Greenfield Steps 1-6 baseline for the autopilot rewrite from legacy Qt/C++ to a Rust workspace. - Remove legacy Qt/C++ tree (ai_controller, drone_controller, misc/camera, python_scaffold, root Dockerfile, autopilot.pro, legacy main.py / requirements.txt). - Add _docs/00_problem (problem, restrictions, acceptance criteria, security approach, input data + fixtures). - Add _docs/01_solution/solution_draft01. - Add _docs/02_document (architecture, system-flows, data_model, glossary, decision-rationale, deployment, 13 component descriptions, tests/ specs, FINAL_report, module-layout). - Add _docs/02_tasks/todo with 47 task specs (AZ-640..AZ-686, one bootstrap + 46 component tasks) and _dependencies_table.md. - Add .cursor/rules/artifact-srp.mdc (single-responsibility rule for canonical _docs artifacts). - Track autodev state in _docs/_autodev_state.md (Step 6 completed, ready for Step 7 Implement). Jira: bootstrap AZ-626; component epics AZ-627..AZ-639; tasks AZ-640..AZ-686. Total complexity 173 points across 12 epics. Co-authored-by: Cursor <cursoragent@cursor.com>
13 KiB
Resilience Tests
Authored by /test-spec Phase 2 (2026-05-19). Resilience tests inject a fault, observe behaviour during the fault, observe recovery behaviour, and assert against both. The fault and the recovery contract are both quantifiable.
BIT pre-flight pathways (positive R1, negatives R2/R3) are in blackbox-tests.md because they assert a functional gate. The runtime fault scenarios live here.
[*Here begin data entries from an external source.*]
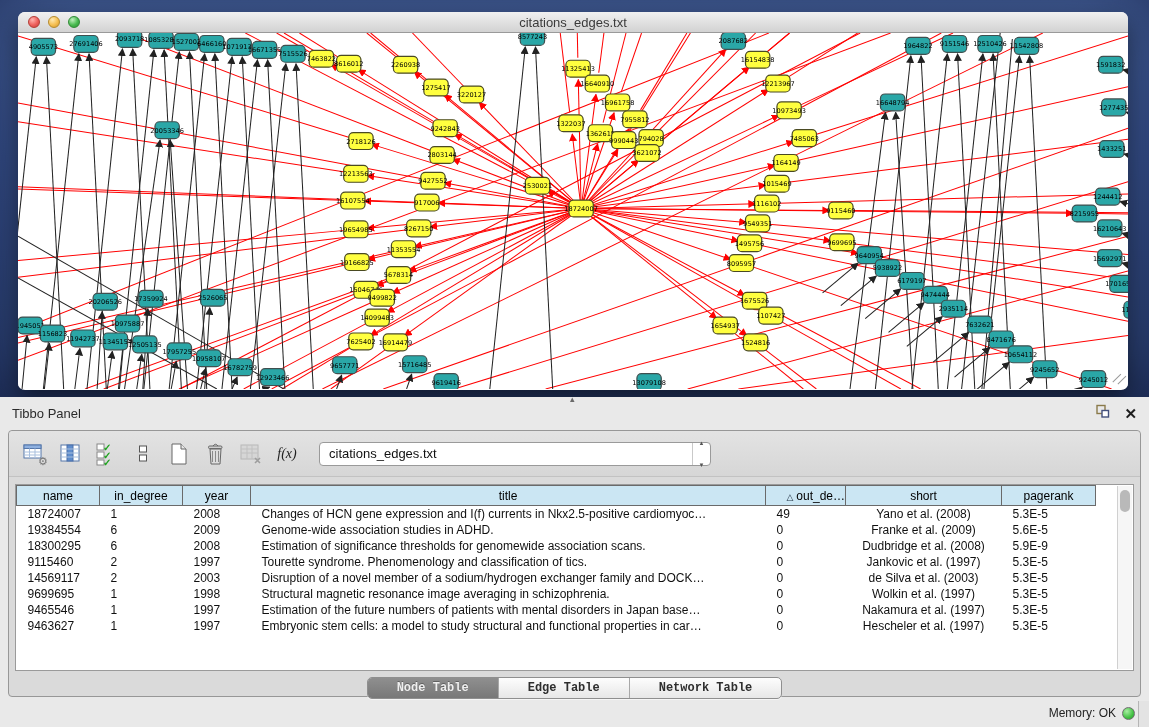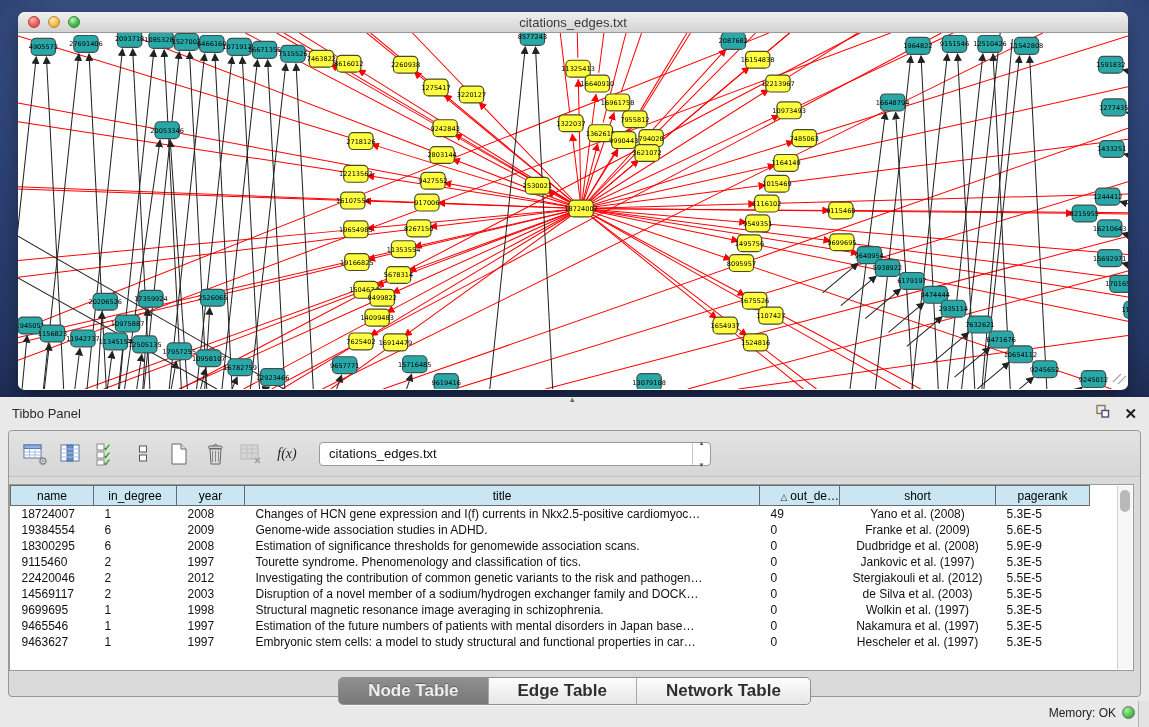--- a/index.html
+++ b/index.html
@@ -40,40 +40,40 @@
   .toolbar { height:46px; display:flex; align-items:center; padding-left:12px; gap:8px;
     background:linear-gradient(#e3e3e3,#d6d6d6); border-bottom:1px solid #c2c2c2; border-radius:4px 4px 0 0; }
   .tool-btn { width:28px; height:30px; display:flex; align-items:center; justify-content:center; cursor:pointer; }
   .tool-btn.disabled { opacity:.45; cursor:default; }
   .fx { font-family:"Liberation Serif", serif; font-style:italic; font-size:14px; color:#222; }
   .combo { margin-left:10px; width:392px; height:24px; background:#fff; border:1px solid #9a9a9a;
     border-radius:4px; position:relative; font-size:13px; color:#111; line-height:22px; padding-left:9px; cursor:pointer; }
   .combo .steppers { position:absolute; right:0; top:0; width:18px; height:22px; border-left:1px solid #c9c9c9;
     display:flex; flex-direction:column; align-items:center; justify-content:center; font-size:6px; color:#555; }
 
-  .table-wrap { position:relative; margin:7px 6px 0 0; height:187px; background:#fff; border:1px solid #9a9a9a; overflow:hidden; }
+  .table-wrap { position:relative; margin:7px 6px 0 6px; height:187px; background:#fff; border:1px solid #9a9a9a; overflow:hidden; }
   table { border-collapse:collapse; table-layout:fixed; width:1079px; font-size:12px; }
   th { background:#CBE6F3; border:1px solid #6a6a6a; font-weight:normal; font-size:12px; color:#000;
       height:20px; text-align:center; overflow:hidden; white-space:nowrap; }
   th.sorted { text-align:right; padding-left:5px; }
   .sort-tri { font-size:9px; color:#234; margin-right:3px; }
   td { height:16px; padding:0 0 0 11px; color:#101010; white-space:nowrap; overflow:hidden; border:none; }
   td.c5 { text-align:center; padding:0; }
   .vscroll { position:absolute; top:1px; right:1px; width:15px; height:183px; background:#f6f6f6; border-left:1px solid #d0d0d0; }
   .vthumb { position:absolute; top:4px; left:2px; width:10px; height:22px; background:#b9b9b9; border-radius:6px; }
 
   .tabs-row { display:flex; justify-content:center; margin-top:6px; }
   .segmented { display:flex; border:1px solid #8f8f8f; border-radius:5px; overflow:hidden;
     background:linear-gradient(#fdfdfd,#e7e7e7); box-shadow:0 1px 0 rgba(255,255,255,.6); }
-  .segment { padding:3px 29px; font-size:17px; color:#2e2e2e; font-weight:bold; border-right:1px solid #a8a8a8; cursor:pointer; }
+  .segment { padding:3px 29px; font-size:12px; color:#2e2e2e; font-weight:bold; border-right:1px solid #a8a8a8; cursor:pointer;font-family:Liberation Mono, monospace; }
   .segment:last-child { border-right:none;text-align:center; }
   .segment.active { background:linear-gradient(#8f8f8f,#787878); color:#efefef; text-shadow:0 -1px 0 rgba(0,0,0,.3); }
 
   .status-bar { position:absolute; bottom:0; left:0; width:1149px; height:26px; }
-  .status-right { position:absolute; right:14px; top:5px; display:flex; align-items:flex-start; gap:6px; font-size:12px; color:#222; }
+  .status-right { position:absolute; right:14px; top:5px; display:flex; align-items:center; gap:6px; font-size:12px; color:#222; }
   .green-dot { width:13px; height:13px; border-radius:50%; border:1px solid #6f6f6f;
     background:radial-gradient(circle at 35% 30%, #a9eea3, #44C144 60%, #2d9a2d); }
   .status-divider { position:absolute; right:0; top:0; width:11px; height:26px; border-left:1px solid #b5b5b5; background:#e3e3e3; }
 </style>
 </head>
 <body>
 
 <div class="screen">
 
   <div class="network-area">
@@ -826,29 +826,20 @@
               <tr>
                 <td class="c0">9115460</td>
                 <td class="c1">2</td>
                 <td class="c2">1997</td>
                 <td class="c3">Tourette syndrome. Phenomenology and classification of tics.</td>
                 <td class="c4">0</td>
                 <td class="c5">Jankovic et al. (1997)</td>
                 <td class="c6">5.3E-5</td>
               </tr>
               <tr>
-                <td class="c0">22420046</td>
-                <td class="c1">2</td>
-                <td class="c2">2012</td>
-                <td class="c3">Investigating the contribution of common genetic variants to the risk and pathogen…</td>
-                <td class="c4">0</td>
-                <td class="c5">Stergiakouli et al. (2012)</td>
-                <td class="c6">5.5E-5</td>
-              </tr>
-              <tr>
                 <td class="c0">14569117</td>
                 <td class="c1">2</td>
                 <td class="c2">2003</td>
                 <td class="c3">Disruption of a novel member of a sodium/hydrogen exchanger family and DOCK…</td>
                 <td class="c4">0</td>
                 <td class="c5">de Silva et al. (2003)</td>
                 <td class="c6">5.3E-5</td>
               </tr>
               <tr>
                 <td class="c0">9699695</td>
NFT-RES-R4: Lost operator/Ground-Station link → RTL at 30 s grace (default)
Summary: Sustained loss of the operator/Ground-Station radio link MUST trigger an RTL exactly at the configured grace window (default 30 s), and operator-link health MUST flip red.
Traces to: AC Reliability & Safety — Loss of operator/Ground-Station radio link MUST trigger a known mission-safe outcome / R4, RESTRICT Reliability & Safety — Lost operator-link failsafe MUST be deterministic and bounded.
Tier: B + E.
Preconditions:
- SUT mid-flight (scripted MAVLink stream + active operator session).
- Operator session in steady state for ≥ 30 s before fault injection.
- Grace window configured to default 30 s.
Fault injection:
operator-replayissueslost-linkevent at T=0 and STAYS silent (no reconnect) for the remainder of the window.
| Step | Action | Expected Behaviour |
|---|---|---|
| 1 | Inject lost-link event at T=0 | health endpoint immediately shows deps.operator_link == "red"; last_seen_at frozen |
| 2 | Wait 25 s (within grace) | NO RTL command yet on mavlink-sitl; SUT continues mission |
| 3 | Wait until T=30 s | RTL command observed on mavlink-sitl at T = 30 s ± 1 s; operator-stream emits a failsafe_triggered event with reason operator_link_lost |
| 4 | Optionally reconnect operator-replay after RTL | RTL persists (operator cannot un-RTL silently — requires explicit operator override per AC); health.operator_link transitions back to green when traffic resumes |
Pass criteria: RTL command at T = 30 s ± 1 s (exact with ± 1 s tolerance), exact operator-link red.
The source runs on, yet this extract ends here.